Stakeholders can affect or be affected by
the Organization's Actions, Objectives and Policies. Some examples
of Key Stakeholders
are Creditors, Directors, Employees, Government (and
its agencies), Owners (Shareholders), Suppliers, Unions and
the community from which the business draws its resources.
Not all Stakeholders are equal.
A company's Customers are entitled to fair Trading Practices
but they are not entitled to the same consideration as the
Company's Employees. An example of a negative impact on
Stakeholders is when a company needs to cut costs and plans
a round of layoffs. This negatively affects the community
of workers in the area and, therefore, the local economy. Someone
owning shares in a business such as Microsoft is positively affected.
For example, when the company releases a new device and sees
their profit and therefore stock prices rise.
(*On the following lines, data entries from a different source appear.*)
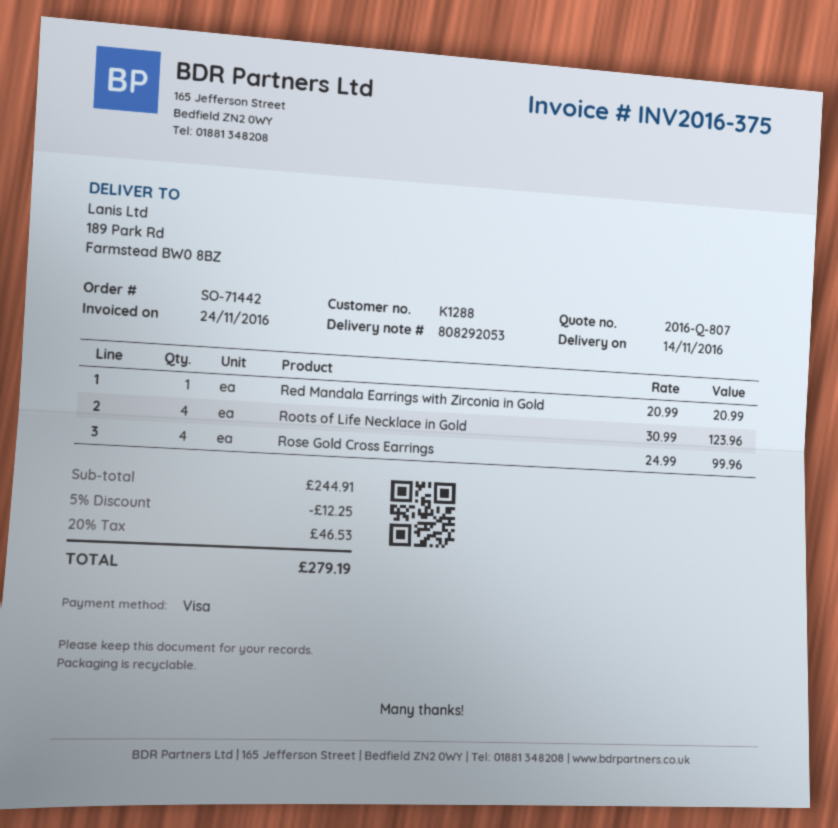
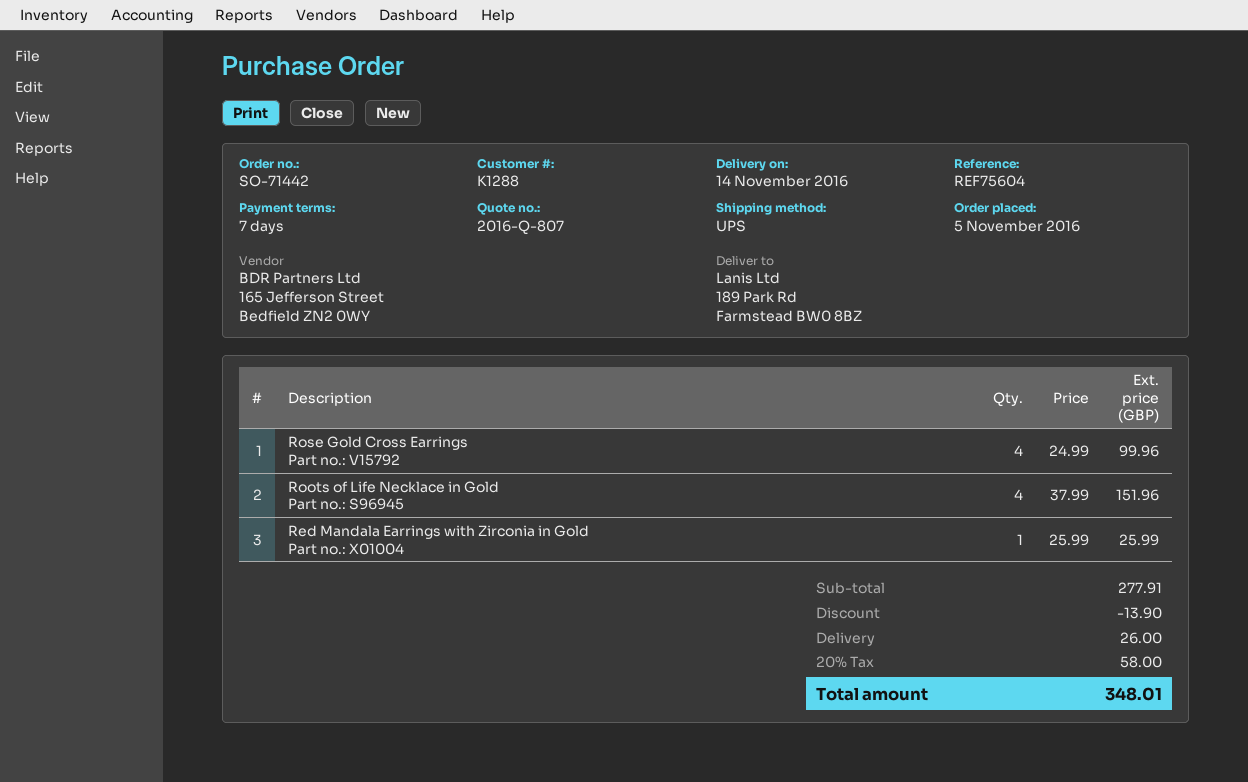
Red Mandala Earrings with Zirconia in Gold: 1 x 20.99 = 20.99 -> 1 x 25.99 = 25.99
Roots of Life Necklace in Gold: 4 x 30.99 = 123.96 -> 4 x 37.99 = 151.96
subtotal: 244.91 -> 277.91
discount: 12.25 -> 13.90
shipping: none -> 26.00
tax: 20% = 46.53 -> 20% = 58.00
total: 279.19 -> 348.01

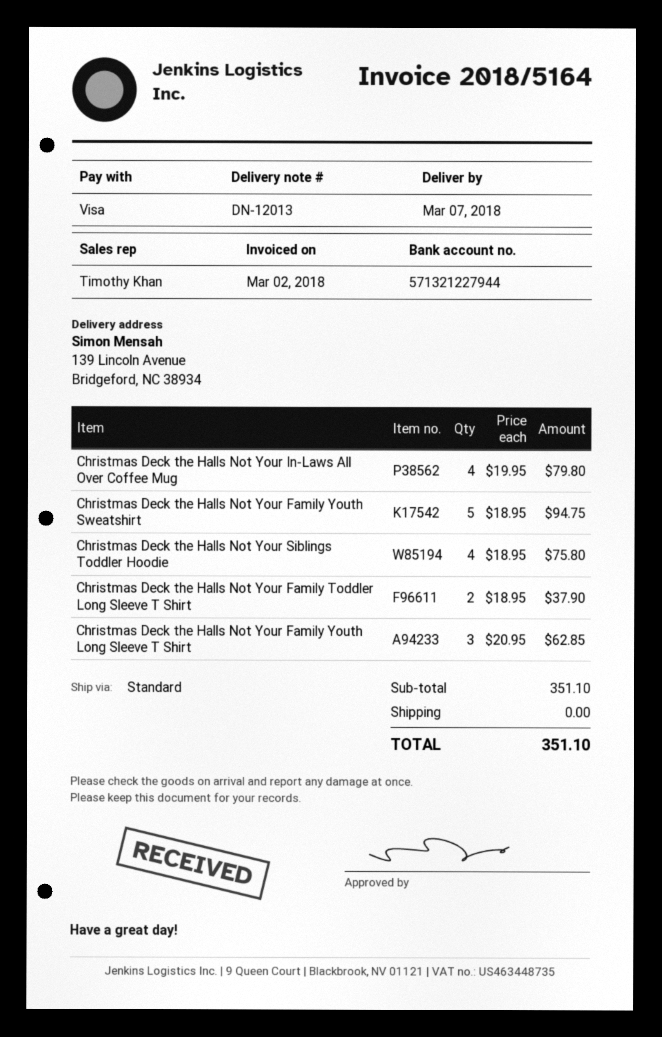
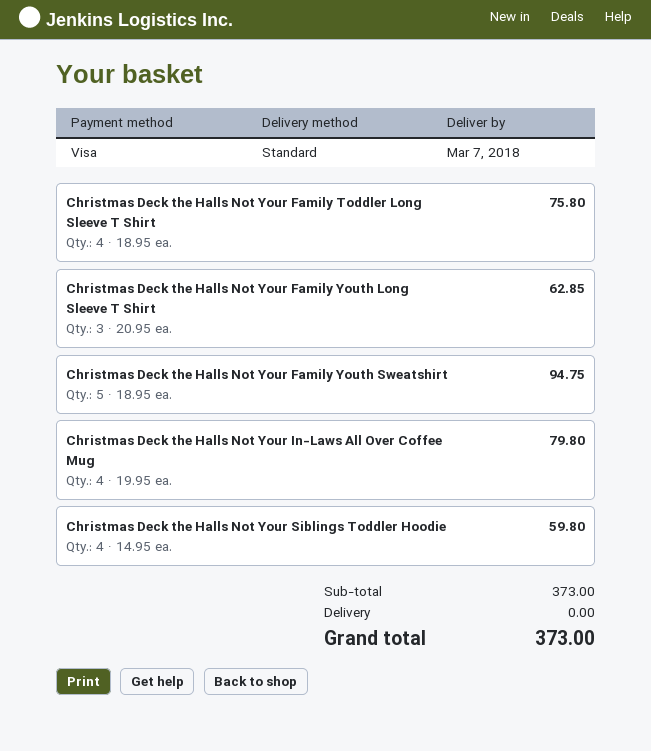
Christmas Deck the Halls Not Your Siblings Toddler Hoodie: 4 x 18.95 = 75.80 -> 4 x 14.95 = 59.80
Christmas Deck the Halls Not Your Family Toddler Long Sleeve T Shirt: 2 x 18.95 = 37.90 -> 4 x 18.95 = 75.80
subtotal: 351.10 -> 373.00
total: 351.10 -> 373.00

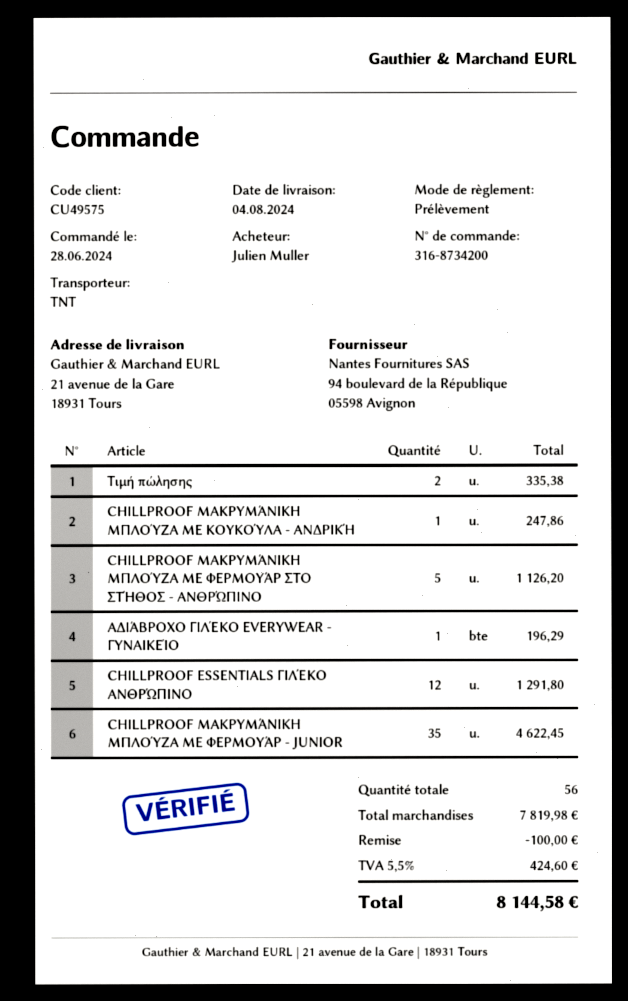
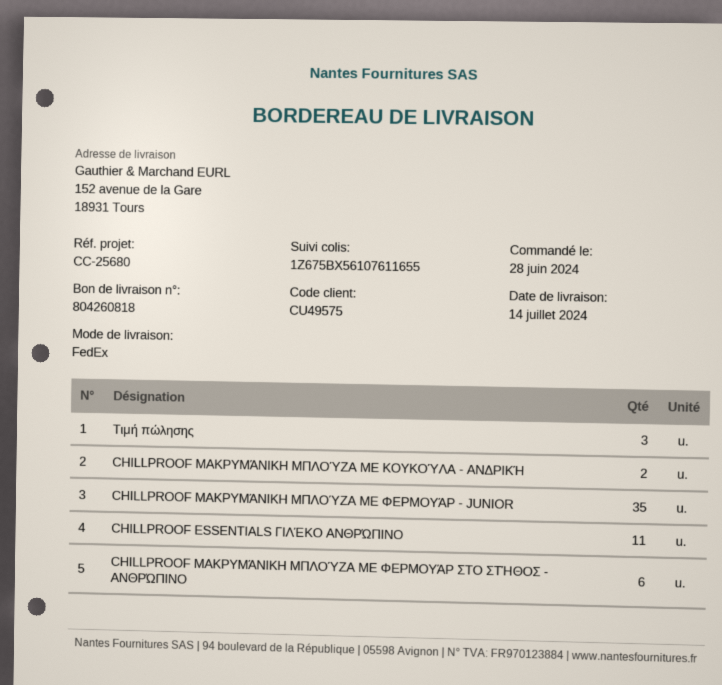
delivery date: 2024-08-04 -> 2024-07-14
shipping method: TNT -> FedEx
ship to: 21 avenue de la Gare, 18931 Tours -> 152 avenue de la Gare, 18931 Tours
Τιμή πώλησης: 2 -> 3
CHILLPROOF ΜΑΚΡΥΜΆΝΙΚΗ ΜΠΛΟΎΖΑ ΜΕ ΚΟΥΚΟΎΛΑ - ΑΝΔΡΙΚΉ: 1 -> 2
CHILLPROOF ΜΑΚΡΥΜΆΝΙΚΗ ΜΠΛΟΎΖΑ ΜΕ ΦΕΡΜΟΥΆΡ ΣΤΟ ΣΤΉΘΟΣ - ΑΝΘΡΏΠΙΝΟ: 5 -> 6
ΑΔΙΆΒΡΟΧΟ ΓΙΛΈΚΟ EVERYWEAR - ΓΥΝΑΙΚΕΊΟ: 1 -> none
CHILLPROOF ESSENTIALS ΓΙΛΈΚΟ ΑΝΘΡΏΠΙΝΟ: 12 -> 11

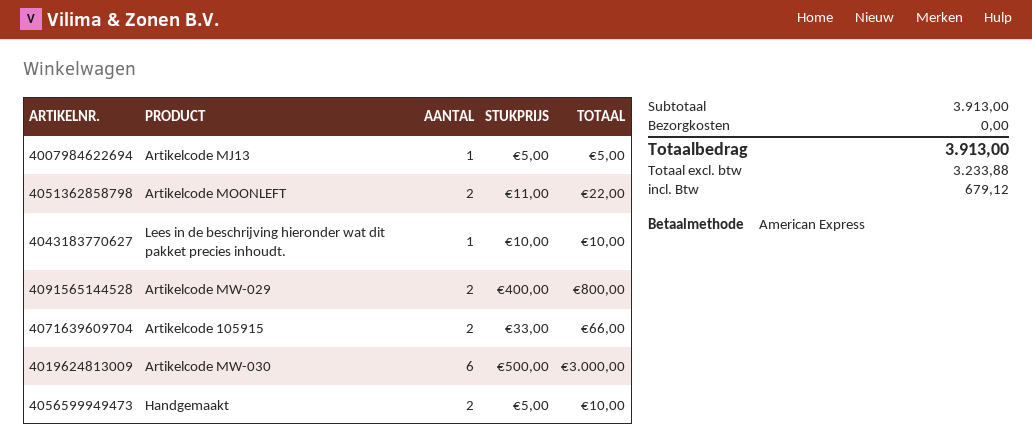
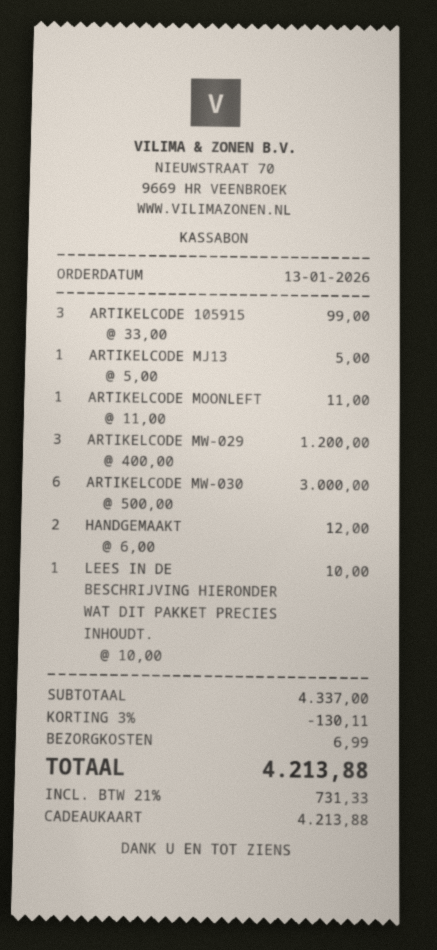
payment method: American Express -> gift card
Artikelcode MOONLEFT: 2 x 11.00 = 22.00 -> 1 x 11.00 = 11.00
Artikelcode MW-029: 2 x 400.00 = 800.00 -> 3 x 400.00 = 1200.00
Artikelcode 105915: 2 x 33.00 = 66.00 -> 3 x 33.00 = 99.00
Handgemaakt: 2 x 5.00 = 10.00 -> 2 x 6.00 = 12.00
subtotal: 3913.00 -> 4337.00
discount: none -> 3% = 130.11
shipping: 0.00 -> 6.99
tax: 679.12 -> 731.33
total: 3913.00 -> 4213.88

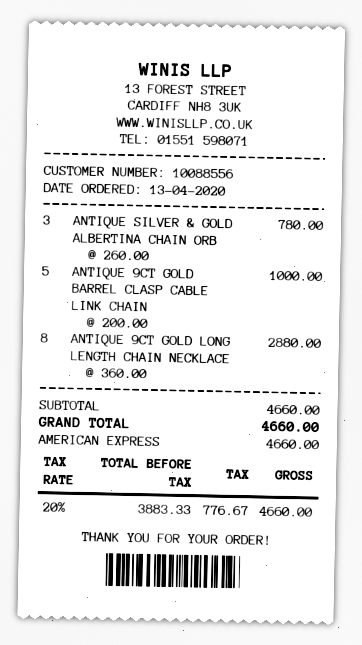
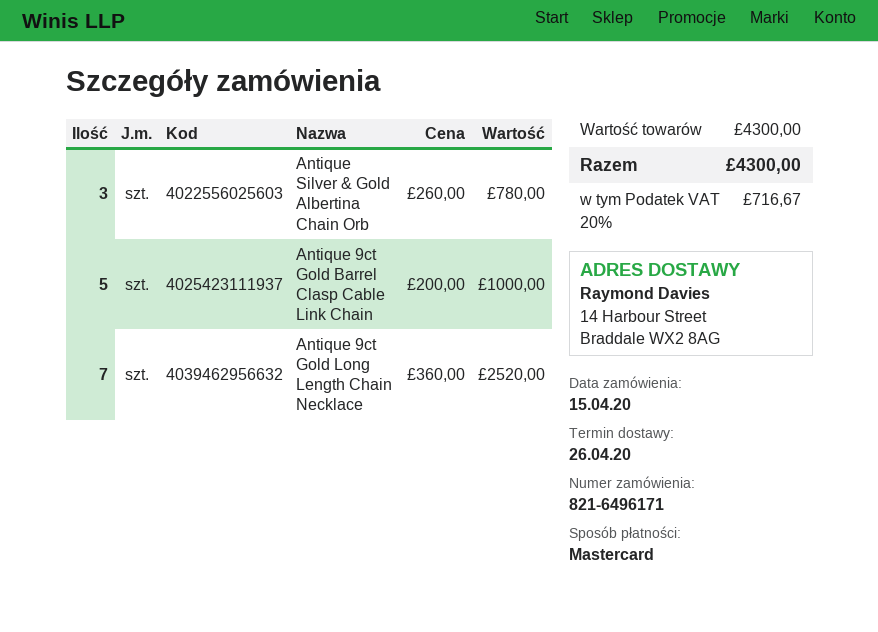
order date: 2020-04-13 -> 2020-04-15
payment method: American Express -> Mastercard
ANTIQUE 9CT GOLD LONG LENGTH CHAIN NECKLACE: 8 x 360.00 = 2880.00 -> 7 x 360.00 = 2520.00
subtotal: 4660.00 -> 4300.00
tax: 20% = 776.67 -> 20% = 716.67
total: 4660.00 -> 4300.00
DEFINITION OF STAKEHOLDER MAPPING


A Stakeholder Map is a Business Tool that allows you to see a visual
representation of your company's various Stakeholders (individual
and groups), their level of interest in the Company and their
importance to the company. It usually looks like a chart. Different
Stakeholders or Groups of Stakeholders are categorized and listed
on a chart according to their level of interest and the power they
exert over a Company.

PURPOSE
Stakeholders have power over a Company. Some of those are people
who own shares in the Company. Other Stakeholders are the
Customers who buy the products or services the Company offers.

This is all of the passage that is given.